African American men suffer the highest prostate cancer incidence and mortality rates among men of all racial and ethnic background in the United States. This racial disparity is the largest for any major cancer and all African American men are deemed to be at high-risk for prostate cancer.
While the African American prostate cancer mortality rate is 2.5 times greater than for men of other ethnic and racial groups, the mortality rate declined by 40% from 1992 to 2010 according to data published by the National Cancer Institute. Most studies attribute much of this decline to an earlier detection of the disease since the widespread use of the Prostate Specific Antigen (PSA) test.
There is ongoing debate and controversy surrounding the use of the PSA test. The "PHEN Consensus Statement on PSA Testing for African American Men for the Early Detection of Prostate Cancer" was published on September 18, 2013. This statement is the basis for PHEN's guidance as outlined here.
SUMMARY OF POSSIBLE BENEFITS AND RISKS OF A PSA TEST
POSSIBLE BENEFITS TO HAVING A PSA TEST:
1. A normal PSA test may put your mind at ease
2. A PSA test may find prostate cancer early before it has spread.
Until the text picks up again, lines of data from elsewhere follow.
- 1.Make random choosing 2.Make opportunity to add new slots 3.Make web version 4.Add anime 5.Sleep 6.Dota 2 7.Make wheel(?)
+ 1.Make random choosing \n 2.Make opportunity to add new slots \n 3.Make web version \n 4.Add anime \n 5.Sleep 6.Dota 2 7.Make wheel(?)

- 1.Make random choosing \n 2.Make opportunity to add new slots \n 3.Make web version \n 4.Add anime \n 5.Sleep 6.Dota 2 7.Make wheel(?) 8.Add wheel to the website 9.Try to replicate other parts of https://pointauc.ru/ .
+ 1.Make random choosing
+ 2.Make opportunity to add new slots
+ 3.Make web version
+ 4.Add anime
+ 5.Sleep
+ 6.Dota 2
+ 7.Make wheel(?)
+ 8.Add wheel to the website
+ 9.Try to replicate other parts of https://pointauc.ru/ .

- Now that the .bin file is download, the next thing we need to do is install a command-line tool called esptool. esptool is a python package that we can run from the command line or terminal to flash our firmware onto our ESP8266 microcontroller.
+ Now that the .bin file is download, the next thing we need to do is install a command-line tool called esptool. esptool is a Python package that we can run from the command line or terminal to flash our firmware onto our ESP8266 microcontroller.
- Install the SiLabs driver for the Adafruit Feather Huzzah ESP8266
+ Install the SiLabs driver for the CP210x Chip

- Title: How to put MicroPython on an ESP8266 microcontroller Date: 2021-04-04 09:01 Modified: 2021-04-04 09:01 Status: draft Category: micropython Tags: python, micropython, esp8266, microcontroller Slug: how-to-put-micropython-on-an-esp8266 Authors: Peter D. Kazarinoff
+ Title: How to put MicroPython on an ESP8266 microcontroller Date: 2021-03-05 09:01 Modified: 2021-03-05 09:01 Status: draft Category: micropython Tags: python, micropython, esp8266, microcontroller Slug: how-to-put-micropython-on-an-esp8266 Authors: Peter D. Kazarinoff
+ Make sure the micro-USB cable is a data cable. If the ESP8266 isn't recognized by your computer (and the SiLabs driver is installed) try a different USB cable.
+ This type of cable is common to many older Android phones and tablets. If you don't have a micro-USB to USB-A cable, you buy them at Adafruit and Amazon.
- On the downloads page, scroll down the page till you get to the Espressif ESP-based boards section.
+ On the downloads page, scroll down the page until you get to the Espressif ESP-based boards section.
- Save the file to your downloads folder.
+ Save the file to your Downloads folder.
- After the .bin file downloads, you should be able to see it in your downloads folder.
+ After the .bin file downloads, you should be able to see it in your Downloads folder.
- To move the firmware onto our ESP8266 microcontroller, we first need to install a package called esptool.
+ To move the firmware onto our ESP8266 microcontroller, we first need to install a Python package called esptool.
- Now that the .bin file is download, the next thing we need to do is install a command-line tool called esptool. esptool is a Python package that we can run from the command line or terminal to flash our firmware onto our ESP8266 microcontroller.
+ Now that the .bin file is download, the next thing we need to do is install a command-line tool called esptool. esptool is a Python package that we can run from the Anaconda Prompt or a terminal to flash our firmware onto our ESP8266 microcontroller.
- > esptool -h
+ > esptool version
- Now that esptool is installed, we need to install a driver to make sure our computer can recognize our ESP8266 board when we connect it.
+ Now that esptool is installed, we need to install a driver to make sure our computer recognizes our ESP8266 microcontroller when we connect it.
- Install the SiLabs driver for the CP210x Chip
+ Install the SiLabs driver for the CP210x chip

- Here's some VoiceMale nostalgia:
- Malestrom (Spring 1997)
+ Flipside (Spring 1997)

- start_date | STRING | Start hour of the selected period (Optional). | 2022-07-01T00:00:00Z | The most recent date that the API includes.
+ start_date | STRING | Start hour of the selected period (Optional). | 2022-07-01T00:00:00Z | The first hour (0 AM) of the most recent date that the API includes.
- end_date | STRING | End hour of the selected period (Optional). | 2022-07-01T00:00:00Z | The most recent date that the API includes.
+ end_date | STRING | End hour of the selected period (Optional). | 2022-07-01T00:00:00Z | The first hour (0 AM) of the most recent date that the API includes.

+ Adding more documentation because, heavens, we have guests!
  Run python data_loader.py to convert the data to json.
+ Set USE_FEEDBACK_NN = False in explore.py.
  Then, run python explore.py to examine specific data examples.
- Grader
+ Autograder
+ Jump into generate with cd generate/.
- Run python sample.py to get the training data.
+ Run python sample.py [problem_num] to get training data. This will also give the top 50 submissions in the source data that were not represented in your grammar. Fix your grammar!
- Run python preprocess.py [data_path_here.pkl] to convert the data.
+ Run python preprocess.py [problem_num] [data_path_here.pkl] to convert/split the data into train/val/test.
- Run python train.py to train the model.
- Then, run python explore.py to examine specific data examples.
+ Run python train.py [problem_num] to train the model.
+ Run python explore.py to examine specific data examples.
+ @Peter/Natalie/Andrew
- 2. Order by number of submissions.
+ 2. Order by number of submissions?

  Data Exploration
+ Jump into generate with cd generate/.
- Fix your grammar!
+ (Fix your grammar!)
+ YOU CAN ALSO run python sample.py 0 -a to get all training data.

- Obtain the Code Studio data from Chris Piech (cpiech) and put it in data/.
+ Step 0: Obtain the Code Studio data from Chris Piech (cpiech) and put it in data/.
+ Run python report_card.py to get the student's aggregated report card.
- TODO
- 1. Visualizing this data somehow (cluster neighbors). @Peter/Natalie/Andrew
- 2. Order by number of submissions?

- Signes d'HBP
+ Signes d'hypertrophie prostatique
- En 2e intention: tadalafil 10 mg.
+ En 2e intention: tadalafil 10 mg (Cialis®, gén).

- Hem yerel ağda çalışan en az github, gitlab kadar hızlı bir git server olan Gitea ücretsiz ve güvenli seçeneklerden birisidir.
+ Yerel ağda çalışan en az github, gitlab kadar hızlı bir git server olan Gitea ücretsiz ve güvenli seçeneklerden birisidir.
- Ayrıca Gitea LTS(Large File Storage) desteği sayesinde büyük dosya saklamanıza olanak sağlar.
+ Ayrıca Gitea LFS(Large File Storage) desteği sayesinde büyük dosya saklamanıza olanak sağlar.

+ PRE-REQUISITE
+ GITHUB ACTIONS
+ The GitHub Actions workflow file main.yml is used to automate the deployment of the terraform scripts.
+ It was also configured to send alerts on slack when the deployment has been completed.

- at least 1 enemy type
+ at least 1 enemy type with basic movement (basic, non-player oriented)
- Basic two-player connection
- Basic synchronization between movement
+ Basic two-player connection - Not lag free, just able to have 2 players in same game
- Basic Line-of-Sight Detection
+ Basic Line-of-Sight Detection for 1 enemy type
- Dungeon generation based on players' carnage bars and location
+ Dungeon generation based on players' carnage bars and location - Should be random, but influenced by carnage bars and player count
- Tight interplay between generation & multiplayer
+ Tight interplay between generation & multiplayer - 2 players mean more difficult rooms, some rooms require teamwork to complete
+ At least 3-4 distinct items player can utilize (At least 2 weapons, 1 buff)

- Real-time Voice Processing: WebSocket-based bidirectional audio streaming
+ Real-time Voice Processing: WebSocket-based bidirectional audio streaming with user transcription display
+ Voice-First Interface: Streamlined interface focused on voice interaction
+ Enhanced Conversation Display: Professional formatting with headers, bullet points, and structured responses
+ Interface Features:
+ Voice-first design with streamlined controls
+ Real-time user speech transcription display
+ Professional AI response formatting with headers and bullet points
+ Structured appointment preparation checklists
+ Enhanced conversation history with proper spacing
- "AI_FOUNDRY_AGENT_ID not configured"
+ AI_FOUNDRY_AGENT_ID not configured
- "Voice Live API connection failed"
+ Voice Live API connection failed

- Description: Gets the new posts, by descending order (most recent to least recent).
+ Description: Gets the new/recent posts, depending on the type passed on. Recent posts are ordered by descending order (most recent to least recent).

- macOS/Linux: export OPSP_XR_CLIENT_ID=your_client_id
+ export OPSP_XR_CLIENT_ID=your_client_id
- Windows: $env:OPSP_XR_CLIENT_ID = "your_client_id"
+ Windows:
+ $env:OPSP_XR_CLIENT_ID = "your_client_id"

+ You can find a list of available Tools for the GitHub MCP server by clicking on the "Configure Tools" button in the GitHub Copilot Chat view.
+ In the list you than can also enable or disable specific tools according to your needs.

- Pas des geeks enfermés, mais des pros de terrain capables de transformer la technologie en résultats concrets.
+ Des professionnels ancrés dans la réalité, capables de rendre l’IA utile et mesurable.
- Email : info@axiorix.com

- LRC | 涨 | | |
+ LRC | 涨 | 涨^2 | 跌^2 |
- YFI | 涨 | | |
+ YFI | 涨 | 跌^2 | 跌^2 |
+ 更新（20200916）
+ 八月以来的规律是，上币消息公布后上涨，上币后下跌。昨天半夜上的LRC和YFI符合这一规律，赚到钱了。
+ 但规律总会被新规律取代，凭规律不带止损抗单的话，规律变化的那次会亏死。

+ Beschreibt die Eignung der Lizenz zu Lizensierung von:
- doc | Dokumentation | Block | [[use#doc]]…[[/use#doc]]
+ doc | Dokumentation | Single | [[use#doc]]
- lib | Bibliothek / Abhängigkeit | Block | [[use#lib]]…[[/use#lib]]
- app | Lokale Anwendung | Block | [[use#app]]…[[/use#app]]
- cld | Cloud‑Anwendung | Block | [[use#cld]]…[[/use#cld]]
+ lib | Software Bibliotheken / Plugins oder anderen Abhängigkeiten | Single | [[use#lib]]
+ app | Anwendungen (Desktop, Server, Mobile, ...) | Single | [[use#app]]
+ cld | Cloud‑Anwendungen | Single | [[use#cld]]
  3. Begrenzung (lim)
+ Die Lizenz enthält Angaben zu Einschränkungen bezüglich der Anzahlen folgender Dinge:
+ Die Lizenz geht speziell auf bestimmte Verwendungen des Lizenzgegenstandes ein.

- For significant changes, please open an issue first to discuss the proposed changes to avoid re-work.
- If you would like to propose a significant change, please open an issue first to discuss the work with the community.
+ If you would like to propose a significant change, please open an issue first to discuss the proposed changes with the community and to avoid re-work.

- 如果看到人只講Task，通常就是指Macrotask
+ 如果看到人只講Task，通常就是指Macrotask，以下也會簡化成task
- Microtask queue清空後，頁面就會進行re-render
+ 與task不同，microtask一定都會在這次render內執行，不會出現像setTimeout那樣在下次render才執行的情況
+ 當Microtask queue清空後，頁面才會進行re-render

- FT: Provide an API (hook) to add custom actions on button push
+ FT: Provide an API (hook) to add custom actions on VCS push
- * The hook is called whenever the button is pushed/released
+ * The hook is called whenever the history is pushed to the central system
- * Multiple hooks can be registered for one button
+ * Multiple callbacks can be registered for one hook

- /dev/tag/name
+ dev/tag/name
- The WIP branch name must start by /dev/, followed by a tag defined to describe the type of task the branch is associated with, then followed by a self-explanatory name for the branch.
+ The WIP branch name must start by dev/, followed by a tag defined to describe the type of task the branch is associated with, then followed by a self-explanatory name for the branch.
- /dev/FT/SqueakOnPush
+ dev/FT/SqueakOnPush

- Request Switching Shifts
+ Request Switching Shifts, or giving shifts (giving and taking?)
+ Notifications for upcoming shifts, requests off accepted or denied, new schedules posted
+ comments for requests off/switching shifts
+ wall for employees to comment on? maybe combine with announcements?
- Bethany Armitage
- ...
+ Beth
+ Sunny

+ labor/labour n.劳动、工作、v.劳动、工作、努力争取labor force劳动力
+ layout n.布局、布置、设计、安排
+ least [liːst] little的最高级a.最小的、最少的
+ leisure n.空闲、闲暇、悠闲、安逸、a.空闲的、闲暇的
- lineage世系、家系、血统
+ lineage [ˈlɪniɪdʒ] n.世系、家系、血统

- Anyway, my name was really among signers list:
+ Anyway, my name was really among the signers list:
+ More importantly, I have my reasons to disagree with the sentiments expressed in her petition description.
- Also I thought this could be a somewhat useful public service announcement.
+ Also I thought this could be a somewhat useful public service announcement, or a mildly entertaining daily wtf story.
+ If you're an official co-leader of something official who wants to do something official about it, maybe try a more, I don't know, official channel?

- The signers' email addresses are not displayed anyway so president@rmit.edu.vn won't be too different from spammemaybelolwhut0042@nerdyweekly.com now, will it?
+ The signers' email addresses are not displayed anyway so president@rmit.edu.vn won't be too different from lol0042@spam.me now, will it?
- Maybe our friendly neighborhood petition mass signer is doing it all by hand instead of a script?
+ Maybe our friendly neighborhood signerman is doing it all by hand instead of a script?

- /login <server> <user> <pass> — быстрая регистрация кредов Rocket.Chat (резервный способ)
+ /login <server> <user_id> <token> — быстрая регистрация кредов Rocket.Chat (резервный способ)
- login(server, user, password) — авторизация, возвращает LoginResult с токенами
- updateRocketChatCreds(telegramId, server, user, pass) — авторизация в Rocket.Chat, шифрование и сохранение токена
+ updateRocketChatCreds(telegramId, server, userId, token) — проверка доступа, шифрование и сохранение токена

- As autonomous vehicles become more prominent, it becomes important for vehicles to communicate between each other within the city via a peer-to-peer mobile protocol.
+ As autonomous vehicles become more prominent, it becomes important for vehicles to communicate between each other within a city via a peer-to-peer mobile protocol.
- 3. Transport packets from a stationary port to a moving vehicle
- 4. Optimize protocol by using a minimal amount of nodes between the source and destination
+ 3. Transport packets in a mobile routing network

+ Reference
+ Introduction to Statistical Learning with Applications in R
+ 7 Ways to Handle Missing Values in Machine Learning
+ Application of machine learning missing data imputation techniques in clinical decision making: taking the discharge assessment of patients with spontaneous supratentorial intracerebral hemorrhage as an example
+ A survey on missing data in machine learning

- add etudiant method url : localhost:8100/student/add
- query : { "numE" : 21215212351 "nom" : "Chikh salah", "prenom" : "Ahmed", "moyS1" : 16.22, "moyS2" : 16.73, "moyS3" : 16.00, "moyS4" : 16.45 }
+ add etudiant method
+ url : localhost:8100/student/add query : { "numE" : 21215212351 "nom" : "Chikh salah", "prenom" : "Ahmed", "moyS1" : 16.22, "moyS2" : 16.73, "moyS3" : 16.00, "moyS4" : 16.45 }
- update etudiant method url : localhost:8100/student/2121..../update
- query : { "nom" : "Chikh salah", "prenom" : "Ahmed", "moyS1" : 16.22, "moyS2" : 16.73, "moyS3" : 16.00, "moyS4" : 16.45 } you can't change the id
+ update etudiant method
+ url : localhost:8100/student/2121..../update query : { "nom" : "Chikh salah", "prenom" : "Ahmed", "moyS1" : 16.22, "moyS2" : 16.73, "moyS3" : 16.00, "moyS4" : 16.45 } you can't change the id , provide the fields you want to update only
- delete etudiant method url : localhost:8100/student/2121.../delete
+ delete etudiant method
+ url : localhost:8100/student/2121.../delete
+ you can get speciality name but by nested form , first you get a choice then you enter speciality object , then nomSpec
3. Early treatment of prostate cancer may help some men to avoid problems from cancer.
4. Early treatment of prostate cancer may help some men live longer.
POSSIBLE RISKS OF HAVING A PSA TEST:
1. A normal PSA test may miss some prostate cancers (a "false negative").
2. Sometimes the test results suggest something is wrong when it isn't (a "false positive"). This can cause unneeded worry or stress.
3. A "false positive" PSA test may lead to an unneeded prostate biopsy (tissue sample).
4. A high PSA test may find a prostate cancer that is slow-growing and never would have caused you problems.
5. Treatment of prostate cancer may cause you harm. Problems with getting erections, leaking urine or bowel function can occur.
This summary was excerpted from the Urology Care Foundation (The Official Foundation of the American Urological Foundation) publication titled: "To Test or Not To Test For Prostate Cancer - A Shared Decision Between A Patient And A Doctor."